--- Exercise brief ---
Print each entry verbatim.
___ Exercise material
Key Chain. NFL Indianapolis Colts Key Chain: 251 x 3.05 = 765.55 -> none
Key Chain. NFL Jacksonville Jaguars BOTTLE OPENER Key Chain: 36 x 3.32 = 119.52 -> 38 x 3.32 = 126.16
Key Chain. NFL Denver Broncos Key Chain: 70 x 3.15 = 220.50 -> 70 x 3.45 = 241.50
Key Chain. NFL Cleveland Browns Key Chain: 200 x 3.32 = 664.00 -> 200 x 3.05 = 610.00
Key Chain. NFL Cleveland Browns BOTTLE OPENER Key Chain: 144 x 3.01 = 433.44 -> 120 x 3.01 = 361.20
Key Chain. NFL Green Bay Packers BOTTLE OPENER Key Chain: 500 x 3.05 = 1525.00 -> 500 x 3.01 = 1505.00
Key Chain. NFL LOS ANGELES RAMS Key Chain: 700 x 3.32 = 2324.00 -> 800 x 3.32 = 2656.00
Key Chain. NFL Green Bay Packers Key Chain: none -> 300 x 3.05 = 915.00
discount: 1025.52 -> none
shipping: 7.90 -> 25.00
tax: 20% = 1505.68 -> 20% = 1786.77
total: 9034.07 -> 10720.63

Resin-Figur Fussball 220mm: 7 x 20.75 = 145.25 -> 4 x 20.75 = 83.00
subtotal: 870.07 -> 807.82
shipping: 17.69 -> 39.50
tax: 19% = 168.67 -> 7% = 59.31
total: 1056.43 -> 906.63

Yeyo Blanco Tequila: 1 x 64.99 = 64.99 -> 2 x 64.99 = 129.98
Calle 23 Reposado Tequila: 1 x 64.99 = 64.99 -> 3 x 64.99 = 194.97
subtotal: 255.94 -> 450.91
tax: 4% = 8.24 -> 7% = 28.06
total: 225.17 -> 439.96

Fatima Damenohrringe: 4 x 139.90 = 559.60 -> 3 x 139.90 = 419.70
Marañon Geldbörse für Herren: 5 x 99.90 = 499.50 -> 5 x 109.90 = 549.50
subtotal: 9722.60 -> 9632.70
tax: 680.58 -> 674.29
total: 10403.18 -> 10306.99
______
--- Reply ---
Key Chain. NFL Indianapolis Colts Key Chain: 251 x 3.05 = 765.55 -> none
Key Chain. NFL Jacksonville Jaguars BOTTLE OPENER Key Chain: 36 x 3.32 = 119.52 -> 38 x 3.32 = 126.16
Key Chain. NFL Denver Broncos Key Chain: 70 x 3.15 = 220.50 -> 70 x 3.45 = 241.50
Key Chain. NFL Cleveland Browns Key Chain: 200 x 3.32 = 664.00 -> 200 x 3.05 = 610.00
Key Chain. NFL Cleveland Browns BOTTLE OPENER Key Chain: 144 x 3.01 = 433.44 -> 120 x 3.01 = 361.20
Key Chain. NFL Green Bay Packers BOTTLE OPENER Key Chain: 500 x 3.05 = 1525.00 -> 500 x 3.01 = 1505.00
Key Chain. NFL LOS ANGELES RAMS Key Chain: 700 x 3.32 = 2324.00 -> 800 x 3.32 = 2656.00
Key Chain. NFL Green Bay Packers Key Chain: none -> 300 x 3.05 = 915.00
discount: 1025.52 -> none
shipping: 7.90 -> 25.00
tax: 20% = 1505.68 -> 20% = 1786.77
total: 9034.07 -> 10720.63

Resin-Figur Fussball 220mm: 7 x 20.75 = 145.25 -> 4 x 20.75 = 83.00
subtotal: 870.07 -> 807.82
shipping: 17.69 -> 39.50
tax: 19% = 168.67 -> 7% = 59.31
total: 1056.43 -> 906.63

Yeyo Blanco Tequila: 1 x 64.99 = 64.99 -> 2 x 64.99 = 129.98
Calle 23 Reposado Tequila: 1 x 64.99 = 64.99 -> 3 x 64.99 = 194.97
subtotal: 255.94 -> 450.91
tax: 4% = 8.24 -> 7% = 28.06
total: 225.17 -> 439.96

Fatima Damenohrringe: 4 x 139.90 = 559.60 -> 3 x 139.90 = 419.70
Marañon Geldbörse für Herren: 5 x 99.90 = 499.50 -> 5 x 109.90 = 549.50
subtotal: 9722.60 -> 9632.70
tax: 680.58 -> 674.29
total: 10403.18 -> 10306.99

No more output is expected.